Immune responses to pathogens are regulated by immune receptors containing either an immunoreceptor tyrosine-based activation motif (ITAM) or an immunoreceptor tyrosine-based inhibitory motif (ITIM). The important diarrheal pathogen enteropathogenic Escherichia coli (EPEC) require delivery and insertion of the bacterial translocated intimin receptor (Tir) into the host plasma membrane for pedestal formation. The C-terminal region of Tir, encompassing Y483 and Y511, shares sequence similarity with cellular ITIMs. Here, we show that EPEC Tir suppresses the production of inflammatory cytokines by recruitment of SHP-2 and subsequent deubiquitination of TRAF6 in an ITIM dependent manner. Our findings revealed a novel mechanism by which the EPEC utilize its ITIM motifs to suppress and evade the host innate immune response, which could lead to the development of novel therapeutics to prevent bacterial infection.

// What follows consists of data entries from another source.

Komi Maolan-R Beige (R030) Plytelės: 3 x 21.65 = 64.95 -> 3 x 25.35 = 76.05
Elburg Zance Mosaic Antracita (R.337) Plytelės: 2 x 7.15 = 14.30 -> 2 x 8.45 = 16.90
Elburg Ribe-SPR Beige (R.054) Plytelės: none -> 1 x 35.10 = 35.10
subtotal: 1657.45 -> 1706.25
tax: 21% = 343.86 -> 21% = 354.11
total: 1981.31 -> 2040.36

免疫受体含有免疫受体酪氨酸激活基序(ITAM)或免疫受体酪氨酸抑制基序(ITIM),可调节对病原体的免疫反应。重要的腹泻病原体肠致病性大肠杆菌(EPEC)需要将细菌易位紧密素受体(Tir)递送至并插入宿主质膜中以形成基脚。Tir 的 C 末端区域,包含 Y483 和 Y511,与细胞 ITIM 具有序列相似性。在这里,我们表明 EPEC Tir 通过募集 SHP-2 并随后以 ITIM 依赖性方式去泛素化 TRAF6 来抑制炎性细胞因子的产生。我们的发现揭示了 EPEC 利用其 ITIM 基序抑制和逃避宿主固有免疫反应的新机制,这可能导致开发预防细菌感染的新型治疗方法。